Figure 4 Forest plot of the relative abundance of Bifidobacterium and Lactobacillus and percentages of Bacteroides in autoimmune thyroid disease (AITD). (A, B) Fixed-effects models were used to analyze the relative abundance of Bifidobacterium and Lactobacillus, comparing patients with AITD to healthy controls. (C, D) Random-effects models were used to assess the percentages of Bacteroides, contributing to higher between-study heterogeneity (I2>50%).
Bacteroides
Bacteroides is a pro-inflammatory bacterium that contributes to the pathogenesis of inflammatory bowel disease (36). Five studies analyzed the percentage of Bacteroides in patients with AITD. A random-effects meta-analysis showed 16.4% of Bacteroides in the detected sample of patients with HT (95%CI: 0.056 to 0.272), while the percentage in healthy control was 14.5% (95%CI: 0.110 to 0.181; Figure 4C). The effect size (Z=5.78, P=0.000) was significant. The percentage of Bacteroides in the GD group was 24.6% (95%CI: 0.163 to 0.675) and 18% (95%CI: 0.118 to 0.241; Figure 4D) in the healthy control group. Its effect size (Z=5.29,p=0.000) was significant and large. The ratio of bacterial percentage between the HT group (16.4%) and the control group (14.5%) was 1.13 (Figure 6A). In contrast,it was 1.37 between the GD group (24.6%) and the control group (18.0%) (Figure 6B).
Family and Species
Lachnospiraceae
Lachnospiraceae, a member of the core gut microbiota, colonizes the host’s intestinal tract from birth. Besides, members of Lachnospiraceae are the main microbiota producing SCFA, regulating the inflammasome activation (37). A random-effects meta-analysis showed that the percentage of Lachnospiraceae in the detected sample was 24.3% (95%CI: -0.026 to 0.512), whereas that in healthy controls was 17.8% (95%CI: 0.040 to 0.316; Figure 5A). The effect size (Z=2.89,P=0.004) was significant. The ratio of bacterial percentage between HT (30.3%) and the control group (21.6%) was 1.40 (Figure 6A), while between GD (12.0%) and the control group (10.3%), it was 1.17 (Figure 6B).

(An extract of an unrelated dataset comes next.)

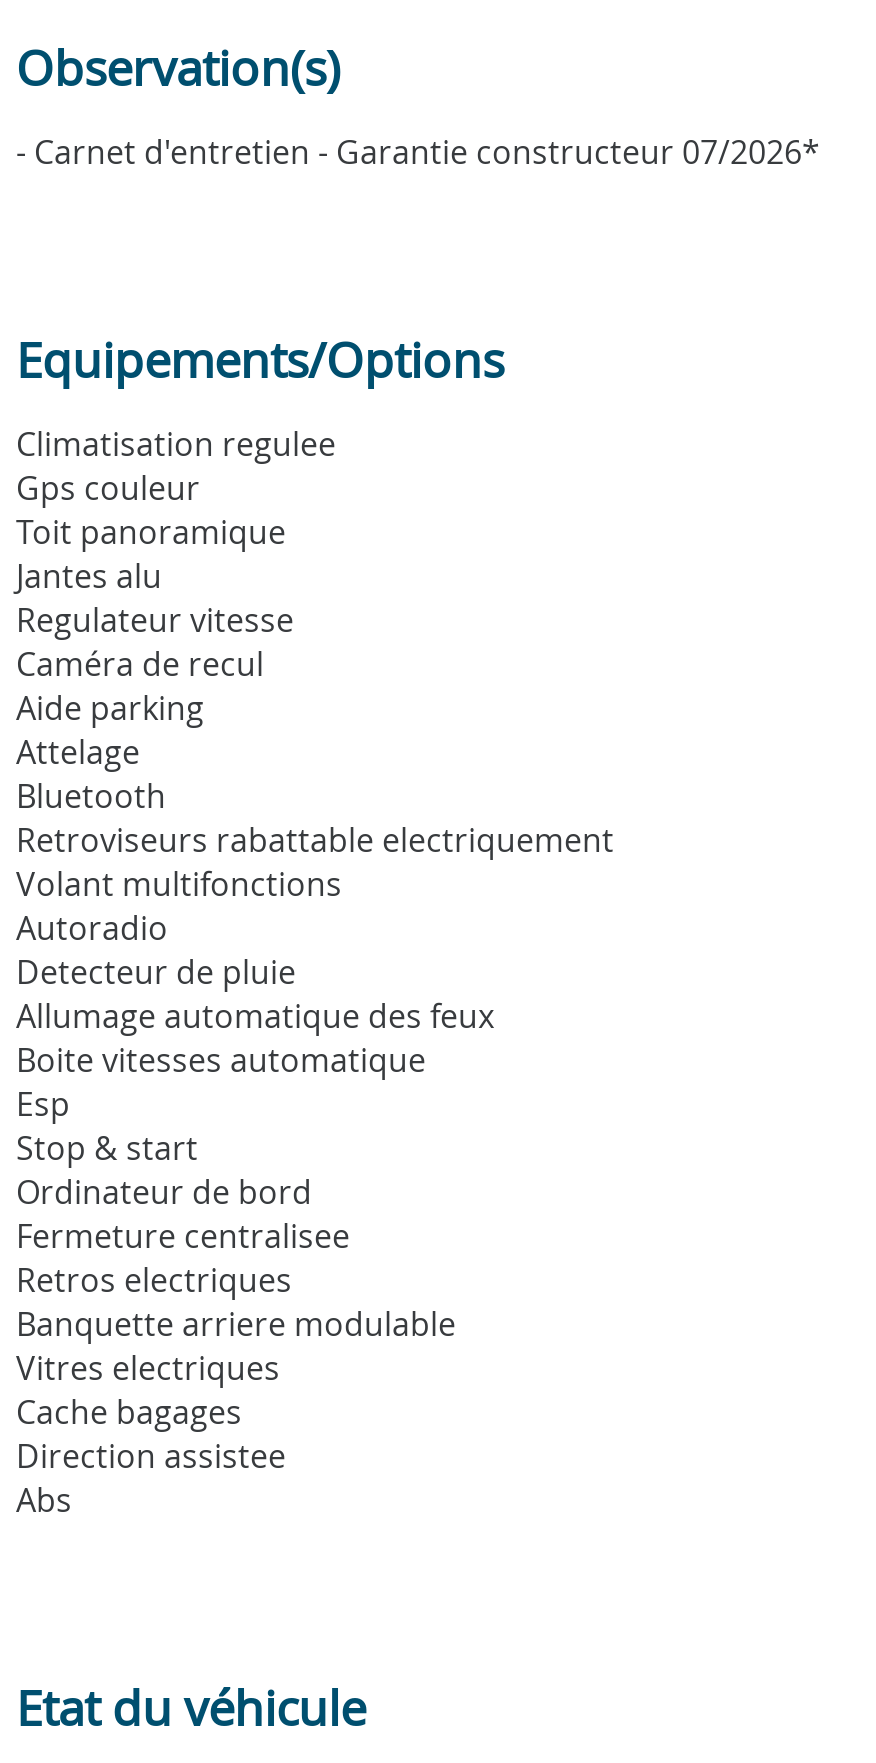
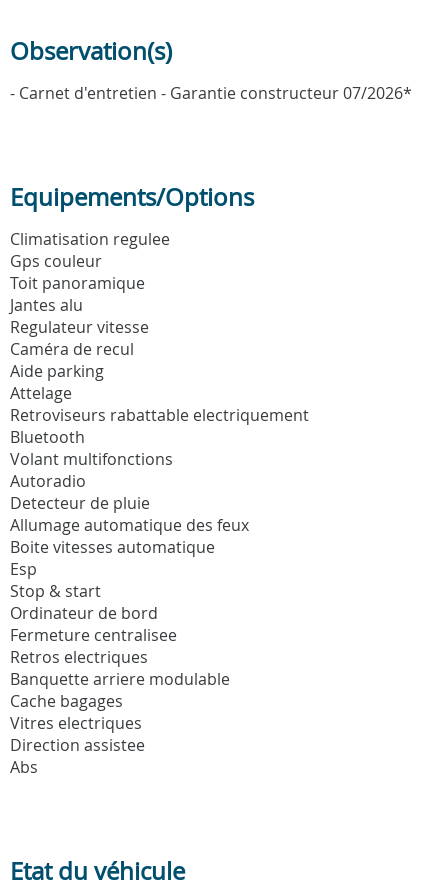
moved down: Bluetooth

moved up: Retroviseurs rabattable electriquement

moved down: Vitres electriques

moved up: Cache bagages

Figure 5 Forest plot of the percentages of Lachnospiraceae and Bacteroides Fragilis in autoimmune thyroid disease (AITD). (A) A random-effects model was used to assess the percentages of Lachnospiraceae, contributing to higher between-study heterogeneity (I2>50%). (B) A fixed-effects model was used to assess Bacteroides Fragilis, comparing patients with AITD to healthy controls. (C, D) Random-effects models were used to assess the percentages of Bacteroides Fragilis comparing people with Graves’ disease (GD) or Hashimoto Thyroiditis (HT) to healthy controls.
Figure 6 The relative abundance of the included bacteria in our meta-analysis. (A) The ratio of the gut microbiota percentages in patients with HT. (B) The ratio of the bacteria percentages of patients with GD. A value greater than 1 shows a higher abundance of microbiota (Bacteroides Fragilis, Lachnospiraceae, Bacteroidetes, Bacteroides), whereas a value less than 1 indicates lower abundance compared to the healthy controls. (Firmicutes).
Bacteroides fragilis
Bacteroides fragilis was previously reported to stimulate the host immune system by upregulating NLRP3, IL-1β,IL-18,and caspase-1 mRNA and protein expression in EGCs and reducing the NLRP6 mRNA expression (38). All four studies reported that B. fragilis in the AITD group was significantly higher than that in the controls. A random-effects meta-analysis showed that the percentage of B. fragilis in the detected fecal sample was 0.6% (95%CI: 0.002−0.011) in patients with AITD and 0.1% (95%CI: 0.001−0.002) in healthy controls. The heterogeneity within the AITD group was low (29.0%; Figure 5B). Its effect size (Z=3.34, P=0.001) was significant. Additionally, the fixed-effects meta-analysis showed that the percentage of Bacteroides fragilis of patients with HT was 0.6% (95%CI: 0.001 to 0.012) compared to 0.4% in control group (95%CI: 0.000 to 0.007; Figure 5C). The effect size (Z=2.15, P=0.031) was significant. While the percentage of Bacteroides fragilis of patients with GD was 0.6% (95%CI: 0.000 to 0.013),higher than the healthy controls (0.1%; 95%CI: 0.000 to 0.002; Figure 5D). Its effect size (Z=2.85, P=0.004) was significant.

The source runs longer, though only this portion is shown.